Since the opinion of Chief Justice Nelson in Van Hook'v. Whitlock, in Error, 26 Wend. R. 43,1 will not presume to say that the three years limitation applies, but it appears to me that the six years within which actions on simple contract indebtedness must be brought, does apply. The liability of the defendants arises from the terms of the act of incorporation, which puts them on the same footing as partners or joint dealers contracting a debt and as if no act incorporating them existed. The bond or sealed instrument of the corporation, which the complainant holds, is not the bond or sealed instrument of the defendants which can be declared on as such against them in an action at law. In such an action, the declaration must be in case founded on the statute, and the bond, if valid at all, may be given in evidence as proof of the indebtedness of the corporation. The farm of the action and the nature of the liability to be enforced fall within the provisions of the statute which takes away the right to sue after six years.
Other objections, in support of the demurrer, are taken : such as the entire invalidity of the bond as being unauthorized by the company's charter, its illegality in that respect, and the want of a proper assignment to the complainant.
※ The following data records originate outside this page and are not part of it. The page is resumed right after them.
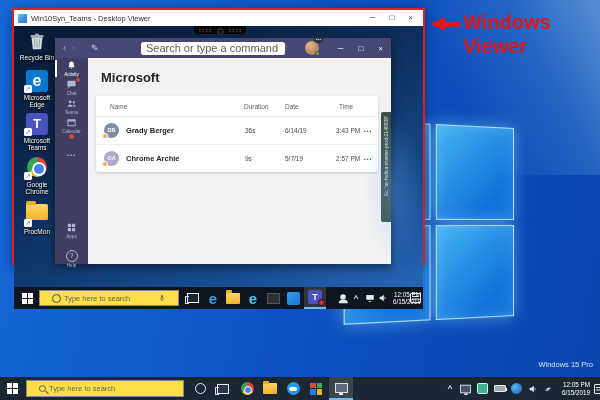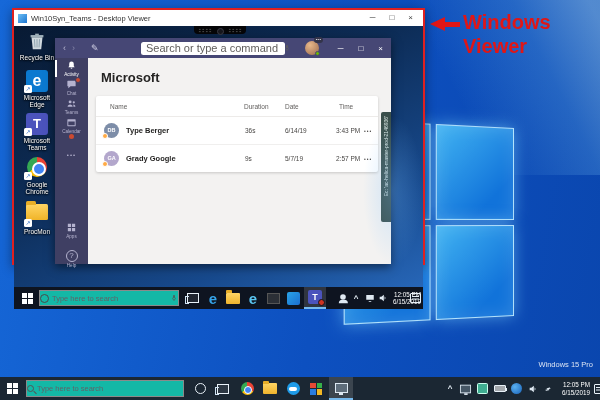--- a/index.html
+++ b/index.html
@@ -366,7 +366,7 @@
             <div class="v-row" style="top:21px;">
               <span class="avatar" style="background:#7d8da8;">DB</span>
               <span class="abadge"></span>
-              <span class="c-name">Type Berger</span>
+              <span class="c-name">Grady Berger</span>
               <span class="c-dur">36s</span>
               <span class="c-date">6/14/19</span>
               <span class="c-time">3:43 PM</span>

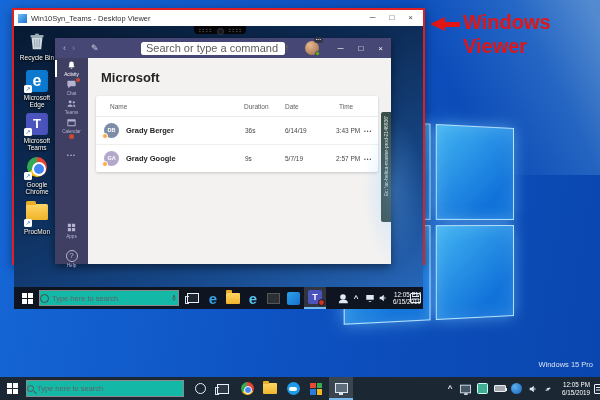--- a/index.html
+++ b/index.html
@@ -375,7 +375,7 @@
             <div class="v-row" style="top:48px;">
               <span class="avatar" style="background:#b3a7cc;">GA</span>
               <span class="abadge"></span>
-              <span class="c-name">Grady Google</span>
+              <span class="c-name">Chrome Archie</span>
               <span class="c-dur">9s</span>
               <span class="c-date">5/7/19</span>
               <span class="c-time">2:57 PM</span>

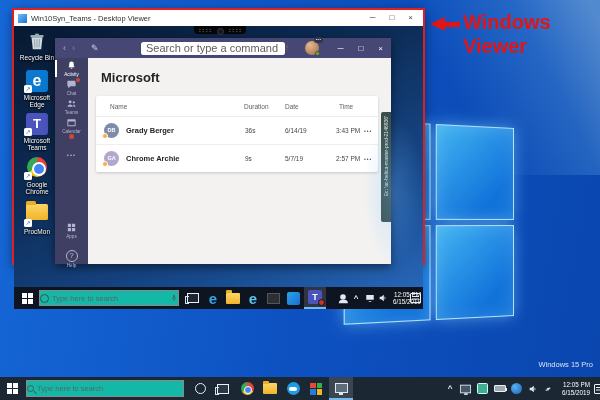--- a/index.html
+++ b/index.html
@@ -134,7 +134,7 @@
   .tb-item { position:absolute; top:0; height:100%; display:flex; align-items:center; justify-content:center; cursor:pointer; }
   .winflag { display:grid; grid-template:1fr 1fr/1fr 1fr; gap:1px; width:11px; height:11px; }
   .winflag i { background:#fff; }
-  .searchbox { background:#14b8a6; border:1px solid #8a8a8a; display:flex; align-items:center; padding:0 0; gap:3px; }
+  .searchbox { background:#fde047; border:1px solid #8a8a8a; display:flex; align-items:center; padding:0 12px; gap:3px; }
   .searchbox input { flex:1; border:none; outline:none; background:transparent; font-size:7.5px; color:#444;
     font-family:"Liberation Sans",sans-serif; min-width:0; }
   .searchbox input::placeholder { color:#5f6368; }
I am at a loss to perceive where the corporation got its authority for the issuing such paper and am inclined to think the complainant is bound to show it originated in a bona fide actual indebtedness of the company or for a consideration lawful in itself and passing between the complainant and the company. But these points of the case need not be considered, since I am of opinion the statute of limitations, upon the complainants' own showing, protects the defendants.
Demurrers allowed and bill dismissed, with costs.